The U.S. National Labor Relations Board (NLRB) recently confirmed that employers cannot stop employees from displaying union insignia or wearing union apparel, unless they can prove a valid reason for the restriction.
Overruling a 2019 decision, the board found it was unlawful for the carmaker Tesla to require employees to wear a black T-shirt with the employer’s logo or a plain black T-shirt, which meant they couldn’t wear a shirt with a union logo.
“Employers may now only restrict employees from wearing union apparel or insignias if they have a special circumstance for doing so,” explained David Pryzbylski, an attorney with Barnes & Thornburg in Indianapolis. “These [circumstances] include employee safety, quality control, public image or workplace decorum. Employers must be careful. Any adopted restrictions should be narrow and well-grounded in one of these categories.”
The burden is on the employer to show the restriction results from special circumstances.
The board’s 3-2 decision on Aug. 29 was split along partisan lines. Tesla can appeal the decision to a federal appeals court, if it wants to.
The Tesla ruling “likely signals the beginning of a major sea change at the NLRB,” Pryzbylski said. “Employers should expect more decisions that will limit their ability to do certain things in the workplace. More decisions limiting flexibility are expected—and soon.”
“This decision is yet another example where the board will apply a strict test to even a neutral rule, if there could be an impact on [employees’ union-related] rights,” said Allison Anderson, an attorney with Foley Hoag in Boston.
Federal Law
Under the National Labor Relations Act, employees have a right to display union logos and clothing while at work.
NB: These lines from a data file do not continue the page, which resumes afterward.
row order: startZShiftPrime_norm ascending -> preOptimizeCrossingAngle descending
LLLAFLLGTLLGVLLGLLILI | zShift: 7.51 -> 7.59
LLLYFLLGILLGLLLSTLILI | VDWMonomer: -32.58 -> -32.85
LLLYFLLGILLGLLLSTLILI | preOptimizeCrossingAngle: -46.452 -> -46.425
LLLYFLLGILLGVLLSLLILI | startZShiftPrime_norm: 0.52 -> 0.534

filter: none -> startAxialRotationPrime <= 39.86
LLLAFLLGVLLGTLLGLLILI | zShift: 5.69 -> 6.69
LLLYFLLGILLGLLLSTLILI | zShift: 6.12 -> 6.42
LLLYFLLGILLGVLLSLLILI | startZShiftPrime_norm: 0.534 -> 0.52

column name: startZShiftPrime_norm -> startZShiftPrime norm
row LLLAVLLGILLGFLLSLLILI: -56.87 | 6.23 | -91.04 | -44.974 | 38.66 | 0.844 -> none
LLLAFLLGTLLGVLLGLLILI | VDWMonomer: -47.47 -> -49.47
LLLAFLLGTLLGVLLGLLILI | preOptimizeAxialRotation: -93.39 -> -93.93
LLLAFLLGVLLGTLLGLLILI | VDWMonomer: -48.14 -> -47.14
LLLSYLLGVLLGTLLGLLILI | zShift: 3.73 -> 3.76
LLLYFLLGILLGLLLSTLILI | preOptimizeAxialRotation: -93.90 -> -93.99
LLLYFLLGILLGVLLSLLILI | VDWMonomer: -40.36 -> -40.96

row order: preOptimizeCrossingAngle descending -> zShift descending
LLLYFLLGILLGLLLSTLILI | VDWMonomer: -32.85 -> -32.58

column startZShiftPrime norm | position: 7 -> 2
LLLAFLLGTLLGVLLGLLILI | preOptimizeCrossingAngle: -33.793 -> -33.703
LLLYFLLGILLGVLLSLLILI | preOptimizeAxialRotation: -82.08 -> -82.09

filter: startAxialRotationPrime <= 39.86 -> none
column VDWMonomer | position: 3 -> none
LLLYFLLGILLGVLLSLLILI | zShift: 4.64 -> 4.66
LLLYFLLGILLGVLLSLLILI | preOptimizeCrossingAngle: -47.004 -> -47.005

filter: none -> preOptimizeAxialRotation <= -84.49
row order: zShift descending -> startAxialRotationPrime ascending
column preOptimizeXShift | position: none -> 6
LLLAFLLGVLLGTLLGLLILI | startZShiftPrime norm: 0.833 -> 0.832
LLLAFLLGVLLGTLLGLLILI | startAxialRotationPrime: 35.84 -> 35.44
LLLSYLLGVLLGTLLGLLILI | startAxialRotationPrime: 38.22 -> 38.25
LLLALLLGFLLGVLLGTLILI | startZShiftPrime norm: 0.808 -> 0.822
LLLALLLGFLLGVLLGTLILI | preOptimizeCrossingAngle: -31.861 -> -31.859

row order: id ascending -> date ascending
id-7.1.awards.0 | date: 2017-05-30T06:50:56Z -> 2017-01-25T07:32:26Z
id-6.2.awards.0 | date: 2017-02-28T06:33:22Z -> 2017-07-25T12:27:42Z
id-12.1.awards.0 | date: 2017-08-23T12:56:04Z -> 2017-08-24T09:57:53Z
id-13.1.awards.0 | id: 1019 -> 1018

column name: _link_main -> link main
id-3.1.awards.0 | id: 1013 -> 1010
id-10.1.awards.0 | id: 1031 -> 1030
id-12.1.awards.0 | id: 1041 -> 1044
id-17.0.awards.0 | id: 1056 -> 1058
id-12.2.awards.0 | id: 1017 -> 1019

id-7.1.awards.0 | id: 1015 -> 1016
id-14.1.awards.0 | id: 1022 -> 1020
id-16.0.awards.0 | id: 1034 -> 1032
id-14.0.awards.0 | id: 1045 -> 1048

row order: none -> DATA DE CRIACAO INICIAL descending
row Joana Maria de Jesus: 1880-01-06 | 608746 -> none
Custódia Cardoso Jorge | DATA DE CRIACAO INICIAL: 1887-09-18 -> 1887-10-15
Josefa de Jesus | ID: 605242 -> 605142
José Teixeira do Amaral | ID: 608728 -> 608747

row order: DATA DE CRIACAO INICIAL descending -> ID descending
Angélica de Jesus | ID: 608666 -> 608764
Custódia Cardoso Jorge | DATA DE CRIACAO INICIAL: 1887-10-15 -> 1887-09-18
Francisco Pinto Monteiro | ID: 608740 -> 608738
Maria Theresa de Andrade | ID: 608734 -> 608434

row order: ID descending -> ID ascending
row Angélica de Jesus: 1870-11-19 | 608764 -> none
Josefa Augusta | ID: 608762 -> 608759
This rule applies to all employers, whether the employees are unionized or not.
“Wearing union insignia, whether a button or a T-shirt, is a critical form of protected communication,” said NLRB Chairman Lauren McFerran. “For many decades, employees have used insignia to advocate for their workplace interests—from supporting organizing campaigns to protesting unfair conditions in the workplace—and the law has always protected them.”
There are some practical steps employers can take now.
In light of the recent ruling, “businesses should look closely at their uniform rules,” Anderson recommended. “Even if their uniform policy says nothing about union insignia, the board has held that such a policy requiring employees to only wear a standard uniform is presumptively unlawful.”
“HR professionals should look to their handbooks to evaluate their uniform policies,” she added. “Employers could consider whether adding a disclaimer to such a policy would be useful. Alternatively, if the employer has meaningful safety concerns, the board’s decision makes clear that such a uniform policy could be lawful.”
Employer Reasoning
In 2017, a Tesla supervisor told an employee who was wearing a pro-union shirt that he would be sent home if he wore a union shirt again. On the same day, another supervisor told a different employee that he would be sent home that day if he didn’t take off his union shirt. Supervisors sometimes allowed employees to cover non-Tesla logos with black mutilation-protection tape. Tesla’s policy prohibits clothing with exposed zippers, buttons, rivets, yoga pants, or hoodies with the hood up. This policy applies only to employees on the manufacturing assembly line, according to the NLRB’s documents.
To the board, Tesla argued that its dress code is intended to prevent clothing from causing scratches or other damage to the cars. It said that employees were allowed to wear pro-union stickers and hats. Tesla employees do not have a union.